Jeff Burdges
Jeff Burdges

Reputation: 4261

Mutable state with Cap'n proto

How should one use Cap'n Proto for an application's mutable state similar to how Protobuf gets used? Is there a garbage collector?

Kenton Varda confirmed in his comparison of Cap'n Proto, FlatBuffers, and SBE that Cap'n Proto uses arena allocators internally to messages. A single message would grow without bound if one edits it over an extended period, say due to being written to disk and reloaded.

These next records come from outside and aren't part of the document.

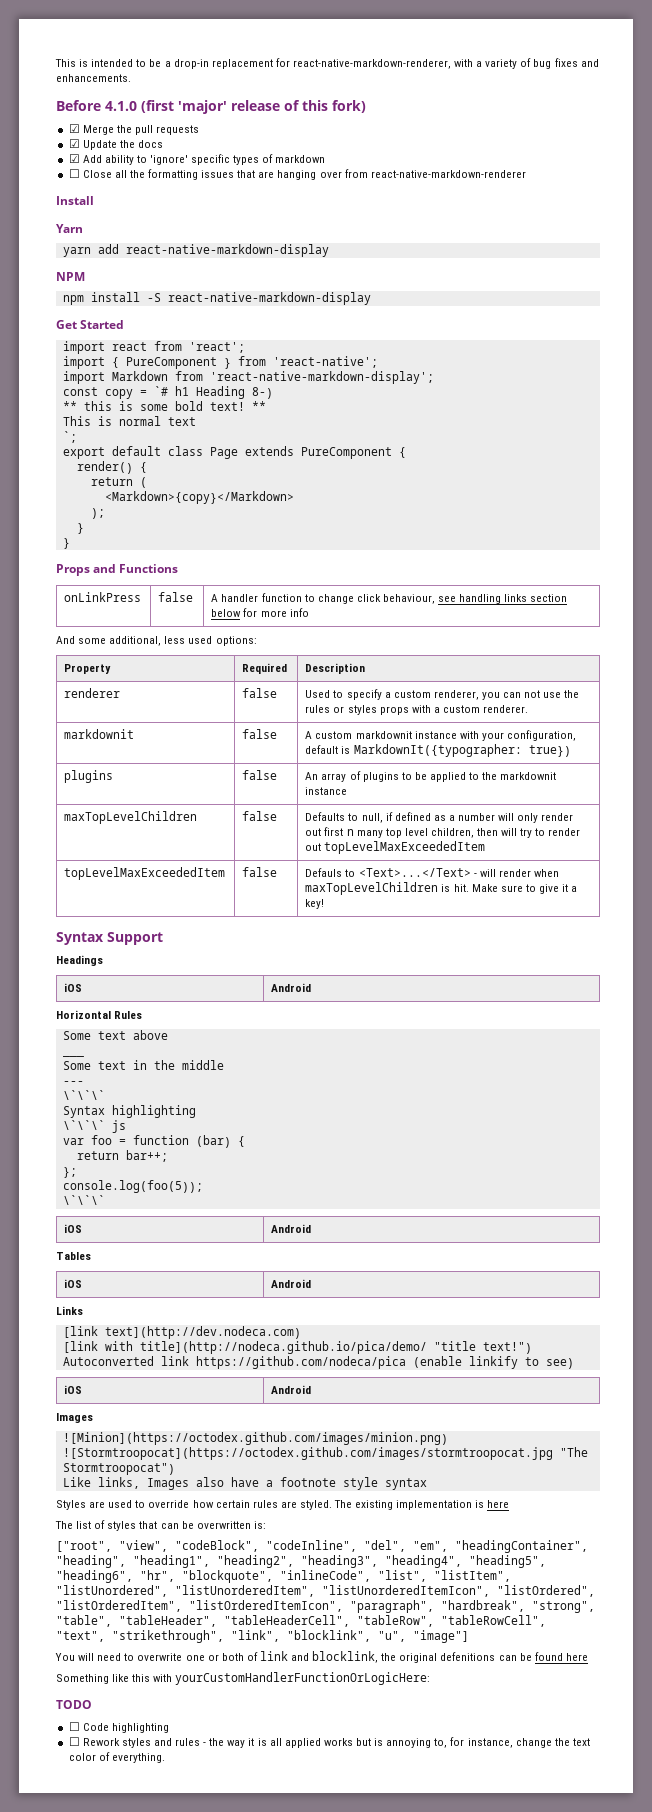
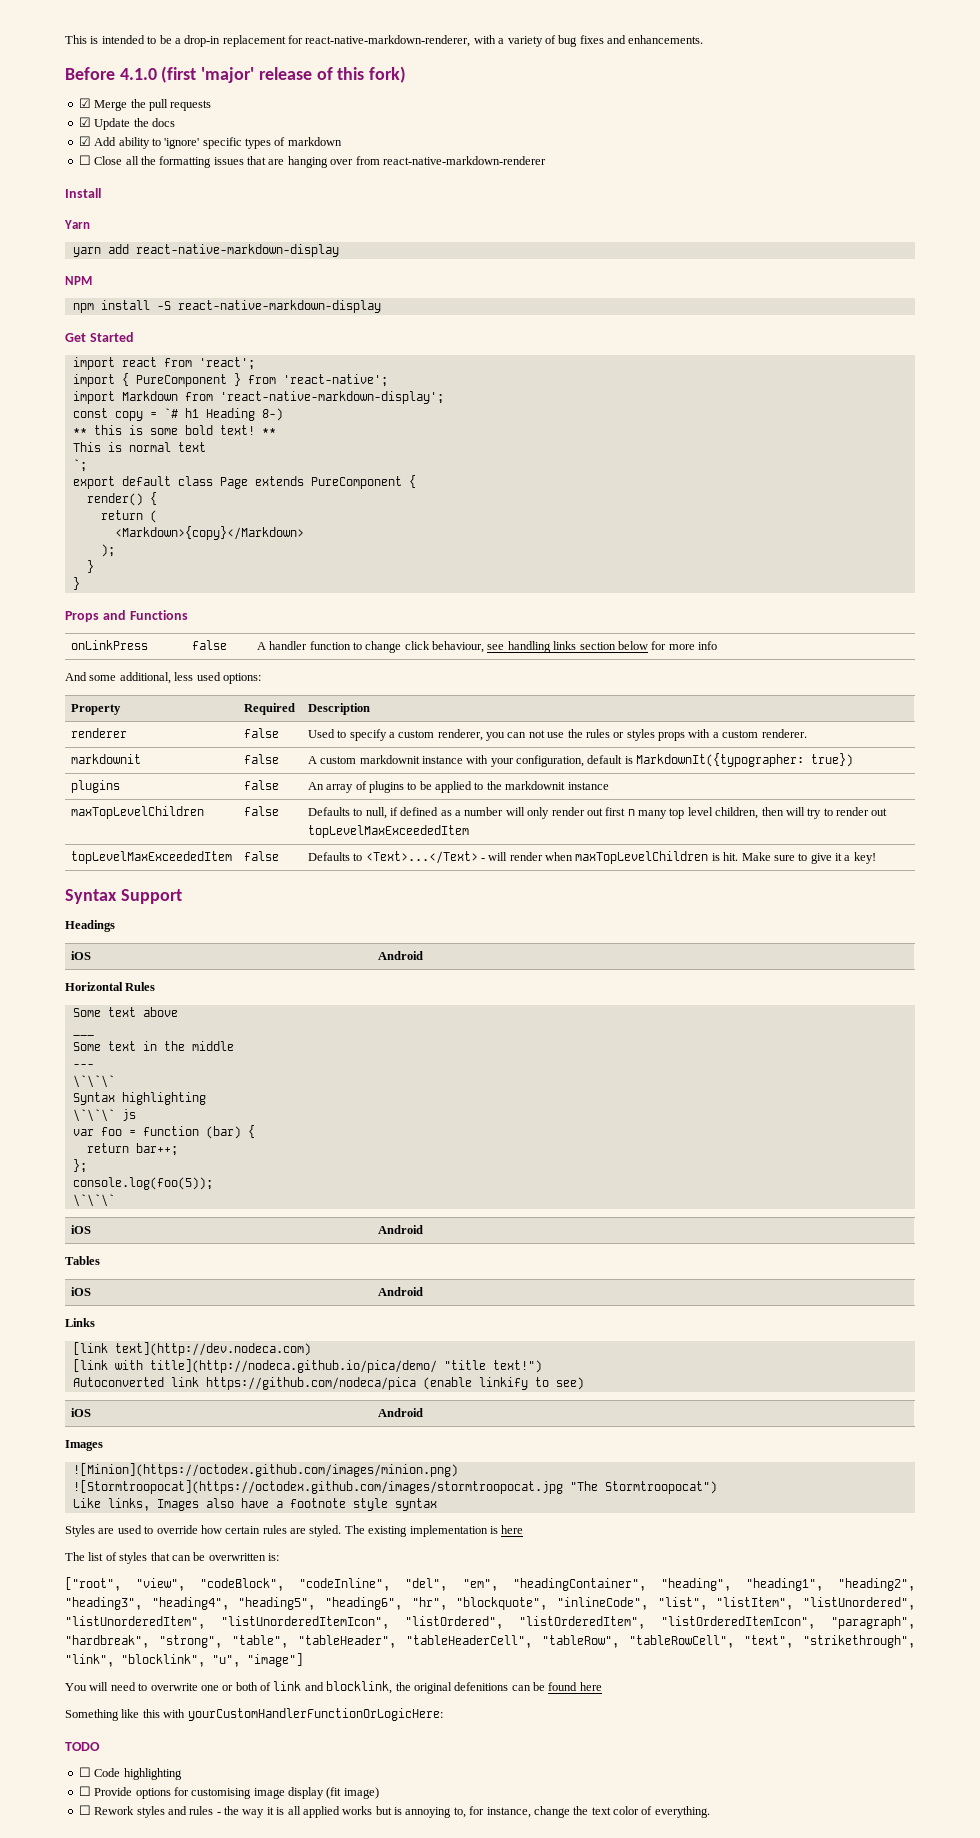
- topLevelMaxExceededItem | false | Defauls to <Text>...</Text> - will render when maxTopLevelChildren is hit. Make sure to give it a key!
+ topLevelMaxExceededItem | false | Defaults to <Text>...</Text> - will render when maxTopLevelChildren is hit. Make sure to give it a key!
+ ☐ Provide options for customising image display (fit image)

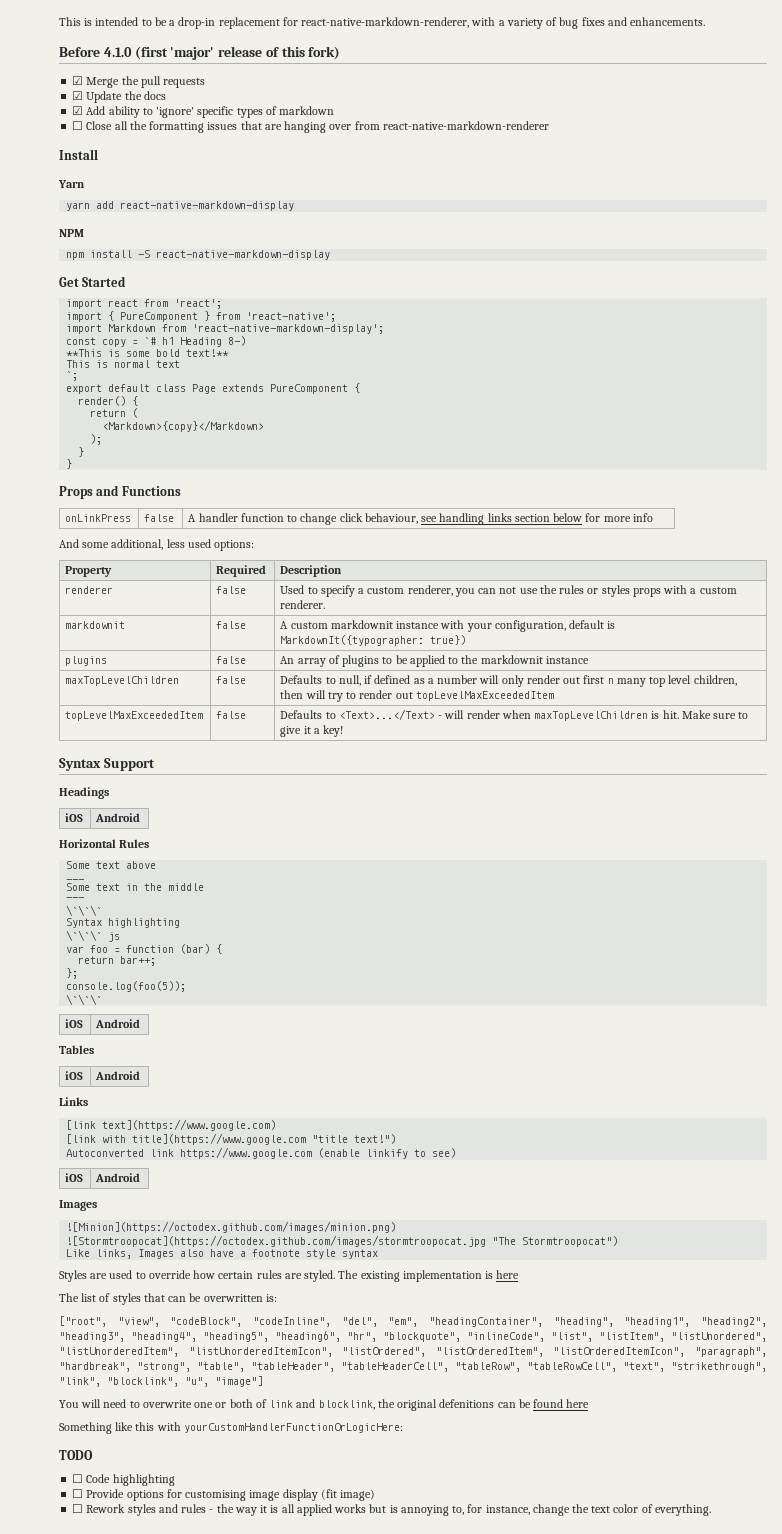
- ** this is some bold text! **
+ **This is some bold text!**
- [link text](http://dev.nodeca.com)
+ [link text](https://www.google.com)
- [link with title](http://nodeca.github.io/pica/demo/ "title text!")
+ [link with title](https://www.google.com "title text!")
- Autoconverted link https://github.com/nodeca/pica (enable linkify to see)
+ Autoconverted link https://www.google.com (enable linkify to see)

Are there any garbage collectors for Cap'n Proto to rearange the message and reclaim any wasted space? Would a garbage collector be the optimal approach? If not, or if not exists, then what is the recommended approach?

I'm actually writing a Rust program that must only save encrypted data anyways. I'm therefore okay with recopying the whole message structure, but I'm curious about the options more widely.

Upvotes: 2

Views: 928

Answers (1)

Kenton Varda
Kenton Varda

Reputation: 45246

The only way to reclaim wasted space is to copy the message into a new MessageBuilder. Only the "used" parts will be copied. This effectively is "GC" -- many of the best GC algorithms actually move data, which is what you'd be doing here.

There is no practical way to implement non-moving GC of arena-allocated Cap'n Proto messages.

I am considering extending the Cap'n Proto code generator in C++ to also generate a set of classes appropriate for representing the same data structures on the heap, such that you can modify the structure over time. Converting between the heap representation and the arena representation will require a copy, of course. But, this isn't yet implemented and I don't have any timeline. (The Rust implementation would likely get a similar update.)